Cable à la carte could cost far more than a cable package
HBO and CBS are planning on selling stand-alone streaming services, a move that was praised by those who want to move to an à la carte cable subscription service. But paying per station could cost far more than a normal cable package.
Matt Rourke/AP/File
New York
Cord cutters rejoiced last week after HBO and CBS announced plans to sell stand-alone streaming services, a move that cable and satellite television providers have resisted for years. Customers tired of paying big fees for hundreds of channels they never watch just to have access to a few favorite shows might be expected to start cancelling cable service in droves. Get Netflix, throw in HBO, add a network here and there — why would anyone sign up now for cable?
Well, don't sound the death knell for cable companies yet.
Some would-be customers may balk when they see just how much paying a la carte actually costs. Stations that offer services a la carte will have to pay for marketing that the cable and satellite companies usually cover. Fewer eyeballs on live TV could mean less advertising revenue, since online ads are generally cheaper, and that will boost the network's cost of running the channel. And smooth streaming costs money: to avoid so-called "throttling" during peak evening viewing times, Netflix buckled to broadband distributors like Comcast and Verizon and paid up so that its streaming service would run at a higher bandwidth and work more smoothly. Those added costs might be passed on to customers.

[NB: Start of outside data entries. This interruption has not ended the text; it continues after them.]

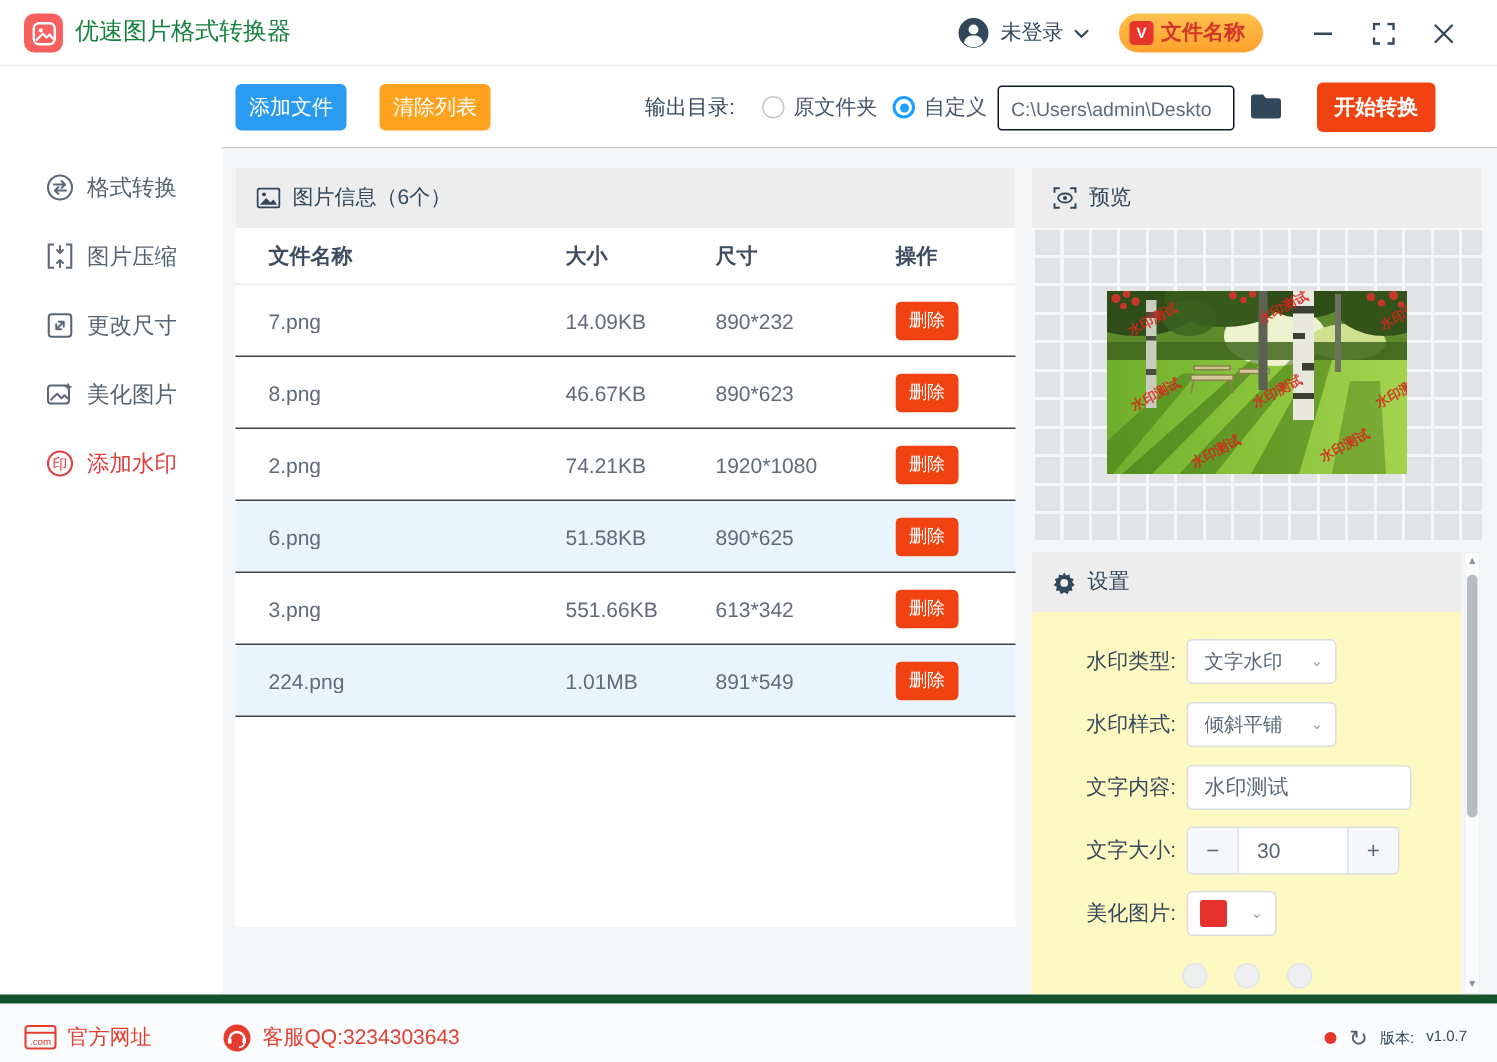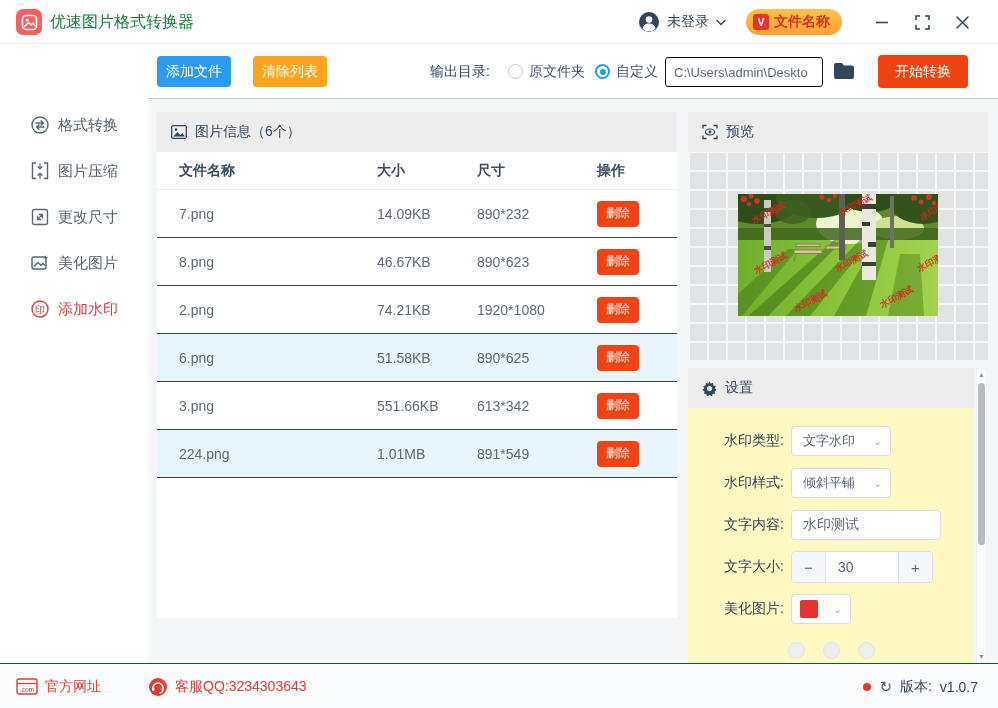--- a/index.html
+++ b/index.html
@@ -58,8 +58,8 @@
     font-family:inherit; }
   .folder-btn { position:absolute; left:684px; top:16px; width:24px; height:24px; background:none;
     border:none; cursor:pointer; }
-  .btn-start { position:absolute; left:730px; top:11px; width:90px; height:33px; background:#f04311;
-    font-weight:normal; }
+  .btn-start { position:absolute; left:730px; top:11px; width:79px; height:33px; background:#f04311;
+    font-weight:bold; }
 
   
   .content { position:absolute; top:99px; left:148px; width:850px; bottom:45px; background:#f5f6f7; }

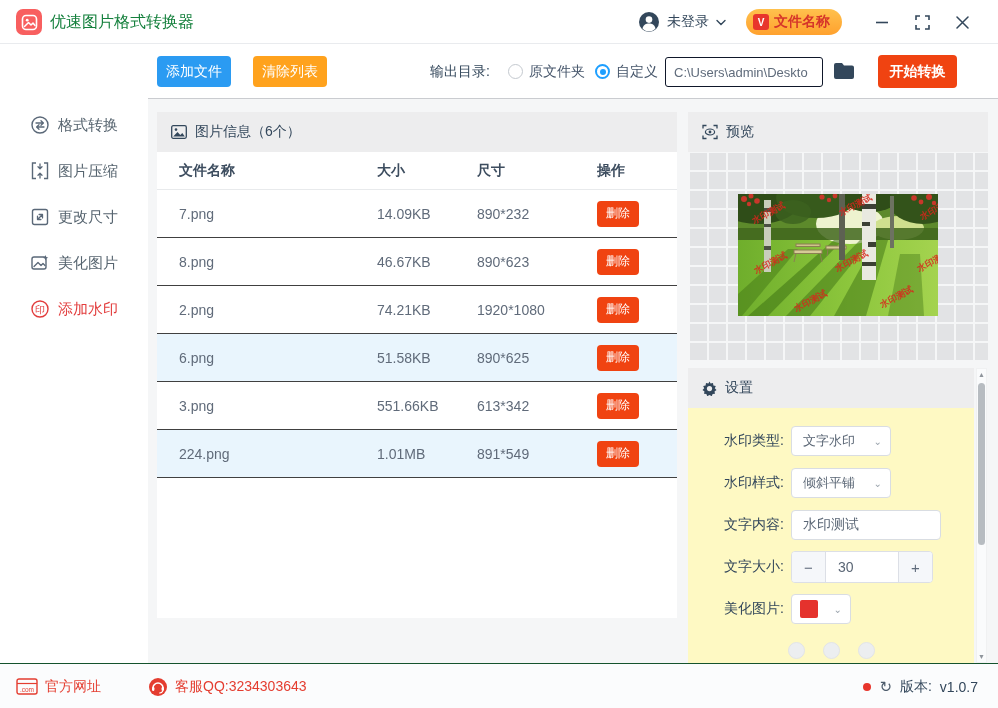--- a/index.html
+++ b/index.html
@@ -125,7 +125,7 @@
 
   
   .footer { position:absolute; bottom:0; left:0; width:998px; height:45px; background:#fbfcfd;
-    border-top:1px solid #14532d; }
+    border-top:6px solid #14532d; }
   .foot-link { position:absolute; top:0; height:45px; display:flex; align-items:center; gap:7px;
     cursor:pointer; font-size:14px; color:#e43d30; }
   .fl-site { left:16px; } .fl-qq { left:148px; }

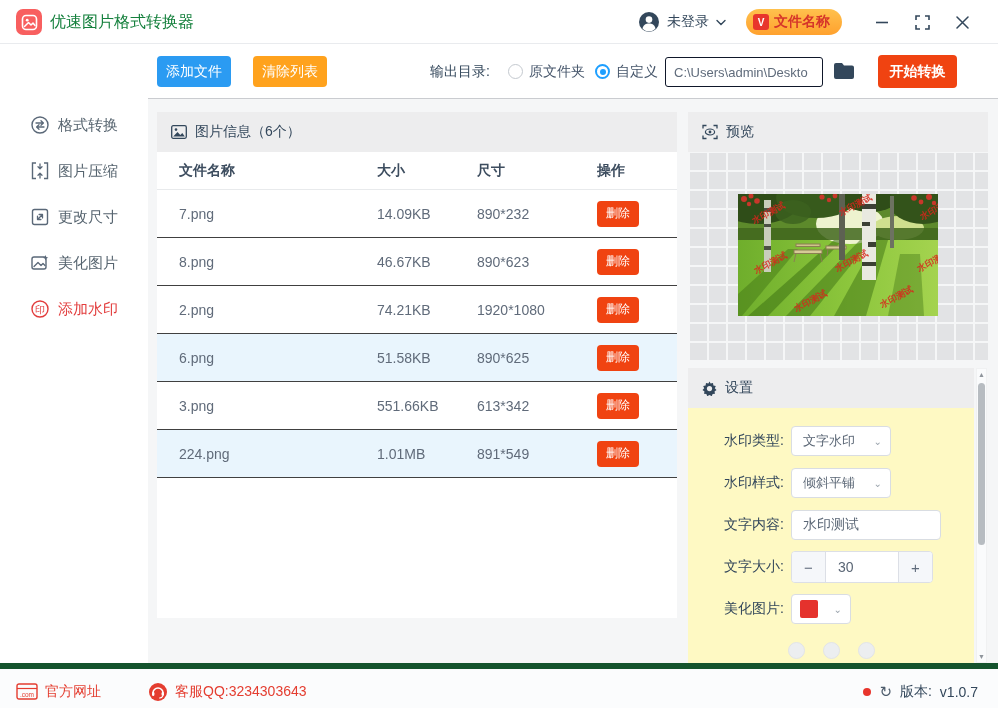--- a/index.html
+++ b/index.html
@@ -133,7 +133,7 @@
     align-items:center; gap:8px; }
   .upd-dot { width:8px; height:8px; border-radius:50%; background:#e8352c; }
   .refresh-glyph { font-size:15px; color:#4e5d6d; cursor:pointer; }
-  .version-text { font-size:14px; color:#33475b; }
+  .version-text { font-size:10px; color:#33475b; }
   .wm { font-size:9px; fill:#d9251c; opacity:.85; font-weight:bold; }
 </style>
 </head>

And for all those cable haters out there, sorry: Cutting the cord won't mean cutting out your cable provider. They often own some of your favorite channels (Comcast owns NBC Universal, parent of Bravo and USA) and in most areas they are the gatekeepers to the Internet. Offering popular channels like HBO over streaming could actually help cable companies sell more expensive broadband services to customers.
"The cable business is evolving from mainly selling you a pay TV package to mainly selling you a broadband Internet service," says FBR Research analyst Barton Crockett. "Content companies and cable companies are evolving from being very worried about making their content available through Internet services to very excited about that. It's a way to sell their Internet and get people to pay for faster speeds."
The cable and satellite television industry is going through major consolidation, to mitigate the higher cost each year of carriage fees that the networks charge for their channels and boost pricing power. Comcast Corp. is in the process of buying Time Warner Cable Inc. for $45 billion, which would make it by far the largest TV and broadband provider. AT&T Inc. is planning to buy satellite service DirecTV for $48.5 billion. Both are under regulatory review; customers complain such deals would create monopolies that would hijack choice.
Meanwhile, pay-TV subscriptions have flatlined at about 101 million, according to data from research firm SNL Kagan. The number of high-speed Internet subscribers rose about 1 percent during the same period to 90.1 million. By comparison, pay-TV nemesis Netflix Inc. has about 37.2 million U.S. subscribers and expects to add 1.85 million during the final months of this year.
The growth in streaming services will appeal "to a segment of consumers that the traditional pay-TV providers have a harder and harder time communicating with: the millennials and so called 'cord-nevers'" who haven't viewed Pay TV as a compelling option until now," says MoffettNathanson partner Craig Moffett. In fact, HBO said its stand-alone HBO Go service is largely aimed at the 10 million U.S. households that have broadband Internet service but do not pay for TV.
So as more channels start to offer a la carte services, cable providers will shift to focus on their broadband services, Moffett thinks.
"Cable companies will become increasingly reliant on broadband, and gradually evolve their business models to be less and less video-centric and more broadband-centric over time," he said. That leaves satellite pay-TV companies like DirecTV and Dish Network Inc., which have no broadband capability, as the "odd man out," he said.
Cable companies say they want to offer customers more choice, and if customers want to go online, they plan to be a part of that transaction.
"The overwhelming majority of our customers prefer to access video content via digital cable bundles for convenience, service quality and value of the total package, but cable broadband provides the fastest and most reliable connection to online content for those who choose to access it," says Todd Smith, spokesman for Cox Communications, which offers cable and broadband to 6 million customers.
Other cable and satellite services did not respond to a request for comment or declined to comment.